Now, mind you, I am not opposed to eating beans from a can, but you should find one without the BPA lining (list is here). Canned beans are easy to use in a pinch. But, this recipe is so simple and flavorful. Beans add fiber and protein to your meals. They even can help control your cholesterol. You’ll have plenty to serve to a crowd or enough to hold you over through the week.
Homemade beans can save you money, too. For every cup of home-cooked beans that you prepare yourself you’ll save $0.34 according to this analysis at simpledollar.com. I was inspired to make these for a Southwestern themed vegetarian dinner we served on New Year’s Eve. There are so many ways to use them - in burritos, tostadas, salads, soups, as a side, made into hummus and more.
Soaking the beans overnight or using the quick soak method will help with the gas factor. I’m still learning how to use my Instant Pot Pressure Cooker that I recently purchased. After reading several bloggers posts about how much they liked their Instant Pot, I had to try one.
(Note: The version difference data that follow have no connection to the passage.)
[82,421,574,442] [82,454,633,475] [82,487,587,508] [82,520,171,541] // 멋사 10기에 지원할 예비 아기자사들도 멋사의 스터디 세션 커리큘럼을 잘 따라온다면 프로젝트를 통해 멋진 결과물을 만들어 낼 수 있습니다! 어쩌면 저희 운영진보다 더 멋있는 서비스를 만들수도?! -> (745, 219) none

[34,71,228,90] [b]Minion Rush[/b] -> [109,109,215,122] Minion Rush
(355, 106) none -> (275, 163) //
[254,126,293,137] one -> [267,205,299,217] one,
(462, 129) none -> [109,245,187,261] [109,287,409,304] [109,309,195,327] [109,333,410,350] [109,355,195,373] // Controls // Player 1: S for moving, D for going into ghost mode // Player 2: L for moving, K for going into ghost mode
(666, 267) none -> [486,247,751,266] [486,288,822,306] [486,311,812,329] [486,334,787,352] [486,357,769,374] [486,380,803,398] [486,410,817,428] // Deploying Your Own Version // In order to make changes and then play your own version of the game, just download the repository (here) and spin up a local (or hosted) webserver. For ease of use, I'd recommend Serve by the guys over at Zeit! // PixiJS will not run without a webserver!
What a time saver! And, it doubles as a slow cooker, as well. See the link below if you interested… So here’s my version of Pressure Cooker Pinto Beans – simple, with enough flavor to make them rock.
I decided to add the salt after cooking. In some cases salt can make the beans tougher if added while cooking. If you do not have a pressure cooker. Cook on the stovetop covered with 2″ of the liquids for about 2 hours or until tender.